In den vergangenen Jahren ist es in Anlegerkreisen abseits von Erdöl und Gold ruhig geworden um das Thema Rohstoffe: Hohe Preisschwankungen und tendenziell fallende Notierungen haben dafür gesorgt, dass sich viele Marktteilnehmer von entsprechenden Investments abgewandt haben. Dabei ist der weltweite Hunger nach Kohle, Eisenerz oder Kupfer ungebrochen – denn ohne die Grundstoffe zur Herstellung von zum Beispiel Stahl oder Stromkabeln wäre die Weltwirtschaft nicht überlebensfähig.
Von Ulrich Stephan
Entsprechend gigantisch sind die Mengen an Rohstoffen, die täglich per Schiff oder Bahn um die Welt geschickt werden. In einem solch bedeutenden Markt werden Preistendenzen von Analysten ganz genau beobachtet, um mögliche Anlagemöglichkeiten zu identifizieren. In den vergangenen Wochen rückte Eisenerz wieder in den Fokus der Experten. Denn nachdem die Notierungen einige Wochen zuvor deutlich nachgegeben hatten, stieg der Erzpreis spürbar an: vom 19. April bis zum 1. Mai um fast zehn Prozent – der Beginn einer Preisrallye?

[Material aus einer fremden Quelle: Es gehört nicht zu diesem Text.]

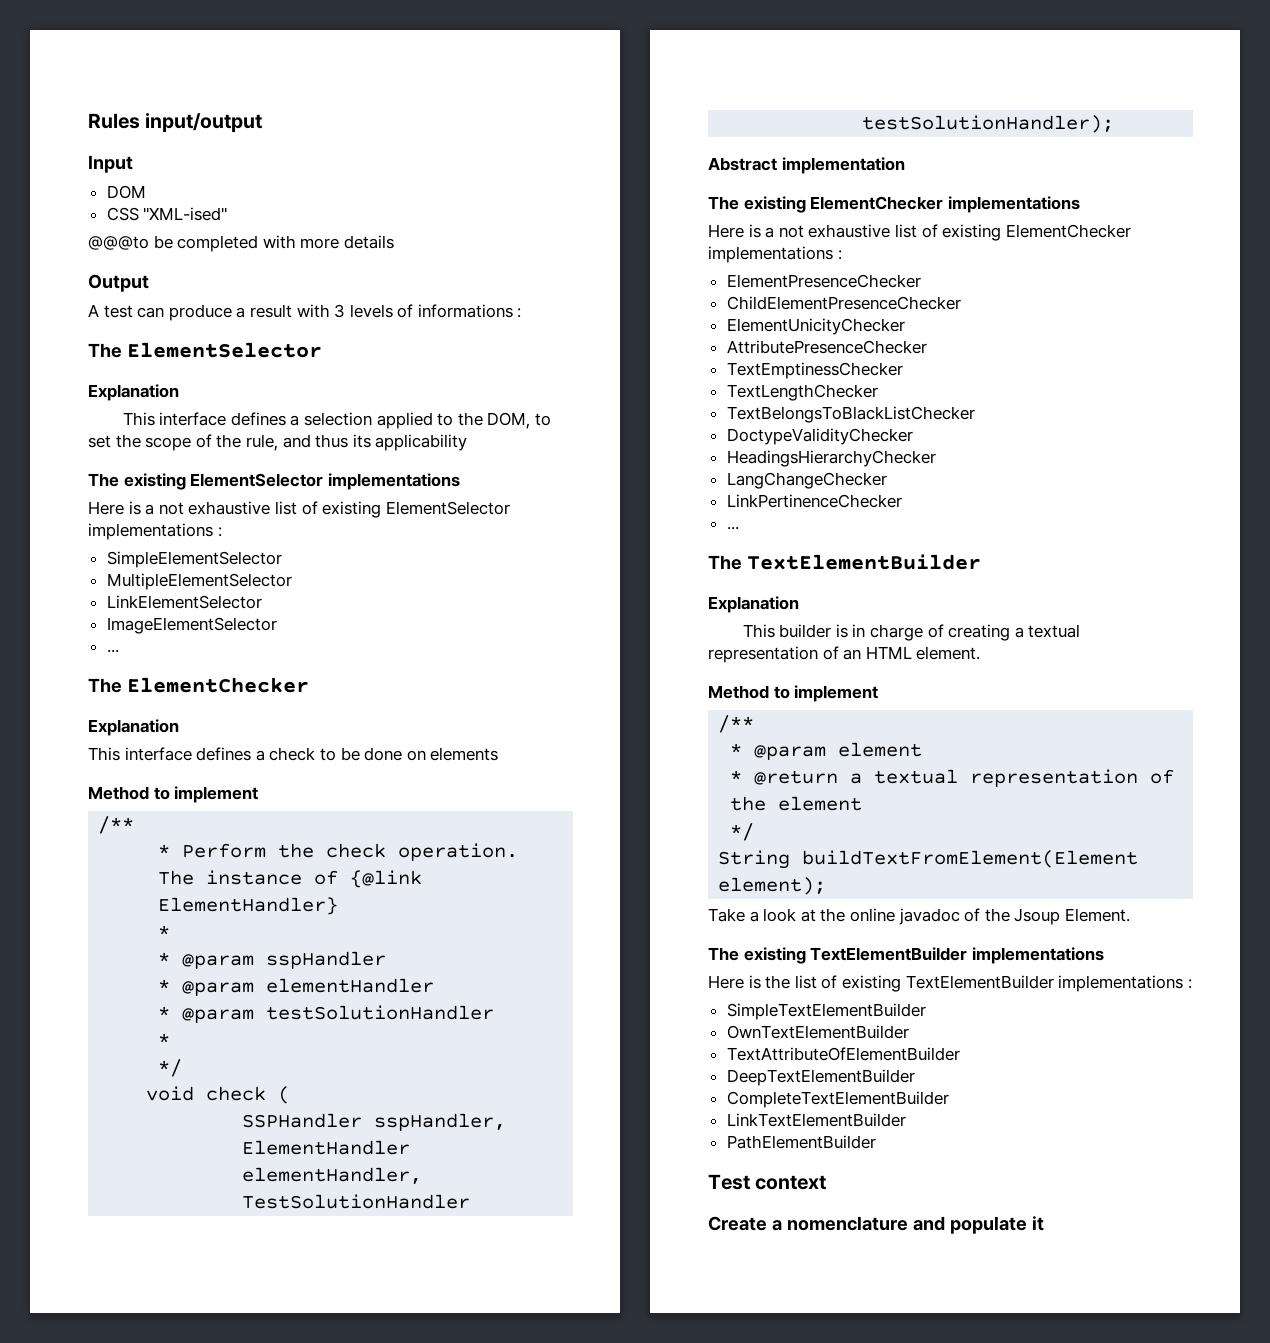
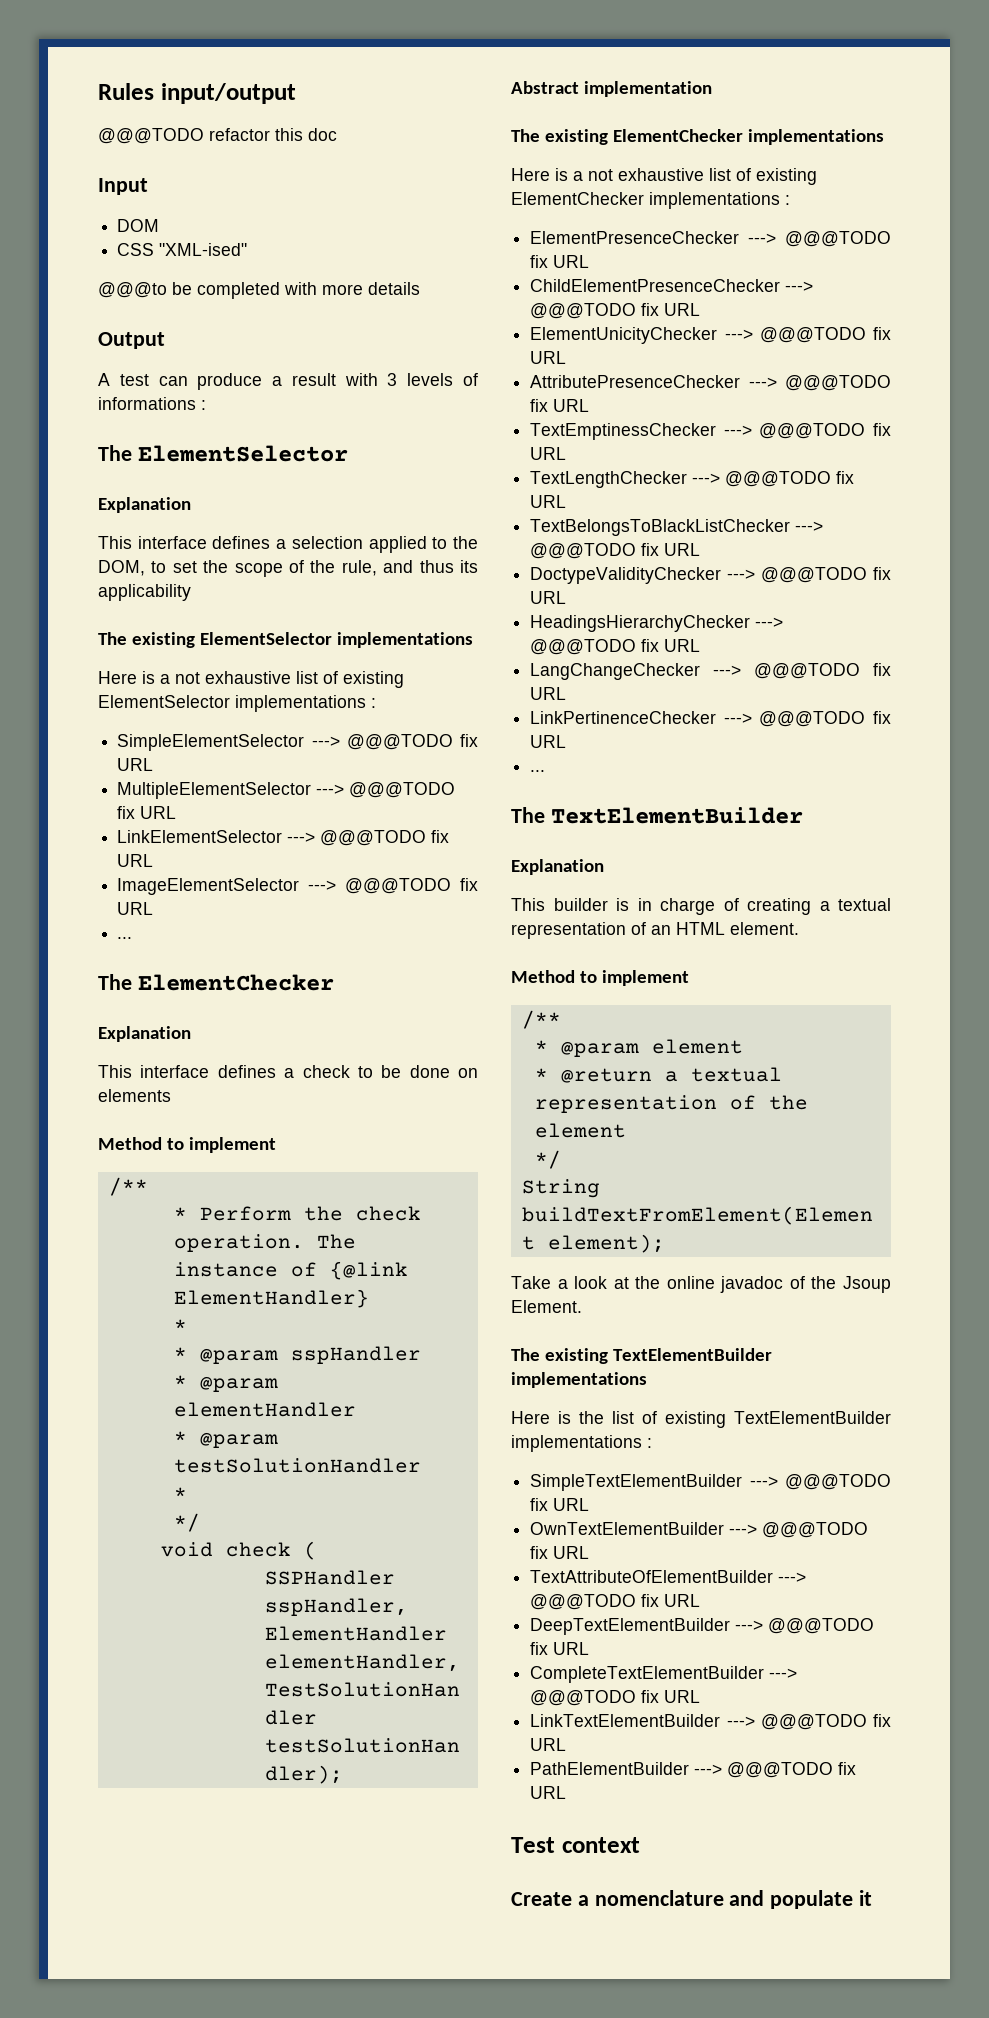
(263, 122) none -> [98,128,337,144] // @@@TODO refactor this doc
[106,573,292,590] [106,595,262,609] [106,617,277,634] // MultipleElementSelector // LinkElementSelector // ImageElementSelector -> [311,734,478,750] [117,758,154,771] [117,782,456,799] [117,806,177,819] [117,830,450,846] [117,854,154,867] [117,878,478,895] [117,902,154,915] ---> @@@TODO fix URL // MultipleElementSelector ---> @@@TODO fix URL // LinkElementSelector ---> @@@TODO fix URL // ImageElementSelector ---> @@@TODO fix URL
[726,296,961,310] [726,318,905,335] [726,340,927,354] [726,362,903,379] [726,384,878,401] [726,406,975,423] [726,428,913,445] [726,450,936,467] [726,472,887,489] [726,494,902,508] // ChildElementPresenceChecker // ElementUnicityChecker // AttributePresenceChecker // TextEmptinessChecker // TextLengthChecker // TextBelongsToBlackListChecker // DoctypeValidityChecker // HeadingsHierarchyChecker // LangChangeChecker // LinkPertinenceChecker -> [748,231,891,247] [530,255,590,268] [530,279,814,292] [530,303,701,319] [530,327,891,344] [530,351,567,364] [530,375,891,391] [530,399,590,412] [530,423,891,440] [530,447,567,460] [530,471,855,488] [530,495,567,508] [530,519,824,536] [530,543,701,559] [530,567,891,584] [530,591,567,604] [530,615,784,632] [530,639,701,655] [530,663,891,680] [530,687,567,700] [530,711,891,727] [530,735,567,748] ---> @@@TODO fix URL // ChildElementPresenceChecker ---> @@@TODO fix URL // ElementUnicityChecker ---> @@@TODO fix URL // AttributePresenceChecker ---> @@@TODO fix URL // TextEmptinessChecker ---> @@@TODO fix URL // TextLengthChecker ---> @@@TODO fix URL // TextBelongsToBlackListChecker ---> @@@TODO fix URL // DoctypeValidityChecker ---> @@@TODO fix URL // HeadingsHierarchyChecker ---> @@@TODO fix URL // LangChangeChecker ---> @@@TODO fix URL // LinkPertinenceChecker ---> @@@TODO fix URL
[726,1025,909,1039] [726,1047,960,1061] [726,1069,915,1086] [726,1091,949,1108] [726,1113,906,1127] [726,1135,876,1149] // OwnTextElementBuilder // TextAttributeOfElementBuilder // DeepTextElementBuilder // CompleteTextElementBuilder // LinkTextElementBuilder // PathElementBuilder -> [749,1474,891,1490] [530,1498,590,1511] [530,1522,869,1538] [530,1546,590,1559] [530,1570,807,1583] [530,1594,701,1610] [530,1618,875,1635] [530,1642,590,1655] [530,1666,798,1683] [530,1690,701,1706] [530,1714,891,1730] [530,1738,567,1751] [530,1762,857,1778] [530,1786,567,1799] ---> @@@TODO fix URL // OwnTextElementBuilder ---> @@@TODO fix URL // TextAttributeOfElementBuilder ---> @@@TODO fix URL // DeepTextElementBuilder ---> @@@TODO fix URL // CompleteTextElementBuilder ---> @@@TODO fix URL // LinkTextElementBuilder ---> @@@TODO fix URL // PathElementBuilder ---> @@@TODO fix URL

Eisenerznachfrage weiter intakt
Betrachtet man die Nachfrageseite, scheint zunächst einiges dafür zu sprechen, dass die Notierungen weiter steigen könnten. So zogen in China – das allein für rund 40 Prozent des globalen Stahlverbrauchs verantwortlich ist – die Landverkäufe im ersten Quartal 2017 an, was für eine Ausweitung der Bautätigkeit spricht. Gleichzeitig dürften die Infrastrukturprojekte der Regierung die Nachfrage nach Stahl ebenfalls weiter stützen. Die Deutsche Bank rechnet auf Grundlage dieser Entwicklungen derzeit für das Jahr 2017 weltweit mit einem Nachfrageplus bei Eisenerz von 3,5 Prozent im Vergleich zum Vorjahr.
Angebotsausweitung sorgt für Druck
Dass es sich trotzdem nicht um eine Rallye, sondern eher um ein kurzzeitiges Zwischenhoch beim Erzpreis handeln dürfte, liegt in der Angebotsseite begründet. Zum einen verfügt China derzeit über überdurchschnittlich hohe Erzreserven von 120 Millionen Tonnen, die immerhin den Eigenbedarf von rund 32 Tagen decken würden. Zum anderen unterliegt der Markt für Eisenerz ähnlichen Mechanismen wie der Ölmarkt: Steigen die Preise, kommt es zum Markteintritt weiterer Produzenten beziehungsweise die Förderer weiten ihre Produktion aus, um von höheren Margen zu profitieren. Diese Entwicklung wird mittelfristig unweigerlich die Notierungen der Rohstoffe sowie der von ihnen abhängigen Assets – beispielsweise Aktien von Rohstoffunternehmen – unter Druck setzen.
Keine Erholung in Sicht
Eine solche Abwärtstendenz dürfte nach Einschätzung der Deutschen Bank dem Eisenerzmarkt bevorstehen: Sie rechnet zum Jahresende 2017 mit einem Erzpreis von 50 US-Dollar je Tonne – und liegt damit noch unter den durchschnittlichen Schätzungen der Analysten von 56 US-Dollar. Im Vergleich zum aktuellen Preis von rund 65 US-Dollar entspricht das in beiden Fällen prozentual einem deutlich zweistelligen Minus. Langfristig dürfte ebenfalls kaum Aussicht auf eine nachhaltige Erholung bestehen: Sollte die chinesische Nachfrage im kommenden Jahr tatsächlich einbrechen, könnten sogar weitere Preisabschläge folgen. Damit bleibt Anlegern trotz der immensen Größe des Eisenerzmarktes auch weiterhin kaum eine Möglichkeit für ein interessantes Investment. Die Deutsche Bank rät insgesamt nach wie vor von Engagements im Rohstoffbereich ab.
Dr. Ulrich Stephan ist Chef-Anlagestratege der Deutschen Bank für Privat- und Firmenkunden.